它不能使用构造函数的原因是因为它将是可笑的复杂。考虑这个:
template< typename T>
struct Foo
{
Foo(const T& val){...}
Foo(const Foo< T>& other){...} // Copy构造函数
};
Foo< int> X;
如果我随后调用:
Foo(x);
这给我一个 Foo < Foo< int> >
或者我为 Foo
?
调用复制构造函数>
请注意,您可以使用模板模板自动创建make函数:
/ p> 模板< template< typename> class TemplateClass,typename Type>
TemplateClass< Type> make(const Type& x)
{
return TemplateClass< Type>(x);
}
然后您可以使用:
make< SomeClass>(123); //返回SomeClass< int>
I often find the need to use the following pattern:
template<typename T>
class SomeClass : public Base {
SomeClass(const T& t) {...}
...
};
template<typename T>
SomeClass<T>* makeSomeClass(const T& t) {
return new SomeClass<T>(t);
}
And to use it:
Base* = makeSomeClass(123);
This is useful when I don't want to explicitly specify T
because it is a very complex (function types, etc') and the function argument can deduce the type implicitly.

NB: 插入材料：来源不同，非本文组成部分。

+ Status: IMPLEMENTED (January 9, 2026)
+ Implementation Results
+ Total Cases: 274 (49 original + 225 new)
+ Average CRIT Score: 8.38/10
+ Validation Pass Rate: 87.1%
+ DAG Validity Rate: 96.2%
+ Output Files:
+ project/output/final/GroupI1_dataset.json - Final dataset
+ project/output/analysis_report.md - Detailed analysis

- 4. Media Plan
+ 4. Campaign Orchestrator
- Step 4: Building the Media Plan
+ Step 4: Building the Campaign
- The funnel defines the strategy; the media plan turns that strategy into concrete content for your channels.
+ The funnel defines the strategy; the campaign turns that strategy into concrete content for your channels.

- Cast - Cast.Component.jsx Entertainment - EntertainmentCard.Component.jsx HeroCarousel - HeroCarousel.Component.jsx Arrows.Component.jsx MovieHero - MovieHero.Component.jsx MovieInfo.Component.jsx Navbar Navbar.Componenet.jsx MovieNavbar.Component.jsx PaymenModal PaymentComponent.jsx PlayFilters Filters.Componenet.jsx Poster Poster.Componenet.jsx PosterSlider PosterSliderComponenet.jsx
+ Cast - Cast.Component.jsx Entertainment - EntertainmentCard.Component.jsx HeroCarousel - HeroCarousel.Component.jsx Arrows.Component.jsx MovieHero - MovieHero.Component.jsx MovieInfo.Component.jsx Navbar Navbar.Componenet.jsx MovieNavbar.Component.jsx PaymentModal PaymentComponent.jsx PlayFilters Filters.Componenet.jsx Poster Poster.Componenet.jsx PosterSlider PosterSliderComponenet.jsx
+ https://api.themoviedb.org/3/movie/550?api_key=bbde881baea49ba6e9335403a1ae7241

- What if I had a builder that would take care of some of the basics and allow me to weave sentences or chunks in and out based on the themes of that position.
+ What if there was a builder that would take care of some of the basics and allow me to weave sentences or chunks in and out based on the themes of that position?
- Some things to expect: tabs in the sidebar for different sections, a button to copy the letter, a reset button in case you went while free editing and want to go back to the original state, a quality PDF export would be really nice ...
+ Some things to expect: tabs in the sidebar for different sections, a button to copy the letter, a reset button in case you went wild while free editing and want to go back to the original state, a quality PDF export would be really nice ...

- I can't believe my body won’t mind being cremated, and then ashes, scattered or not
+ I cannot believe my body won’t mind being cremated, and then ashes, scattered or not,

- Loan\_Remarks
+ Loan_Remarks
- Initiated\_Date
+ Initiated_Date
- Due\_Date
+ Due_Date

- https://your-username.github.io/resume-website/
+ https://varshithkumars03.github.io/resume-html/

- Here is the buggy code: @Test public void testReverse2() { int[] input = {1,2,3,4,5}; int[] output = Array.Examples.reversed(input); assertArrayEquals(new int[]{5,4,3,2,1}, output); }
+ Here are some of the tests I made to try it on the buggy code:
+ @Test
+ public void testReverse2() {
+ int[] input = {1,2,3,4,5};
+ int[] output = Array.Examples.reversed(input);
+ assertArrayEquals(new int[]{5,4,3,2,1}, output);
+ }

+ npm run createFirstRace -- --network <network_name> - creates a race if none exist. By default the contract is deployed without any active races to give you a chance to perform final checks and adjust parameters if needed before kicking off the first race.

Is there a way to do this without the extra "make" function? Why does template deduction work only in function arguments and not in constructor arguments?
No, there is no way to do this without an extra make function.
The reason it doesn't work with constructors is because it would be ridiculously complicated. Consider this:
template <typename T>
struct Foo
{
Foo(const T& val) { ... }
Foo(const Foo<T>& other) { ... } // Copy constructor
};
Foo<int> x;
What if I then call:
Foo(x);
Does that give me a Foo< Foo<int> >
or am I calling the copy constructor for a Foo<int>
?
It would be ambiguous in too many places, so the extra function is necessary.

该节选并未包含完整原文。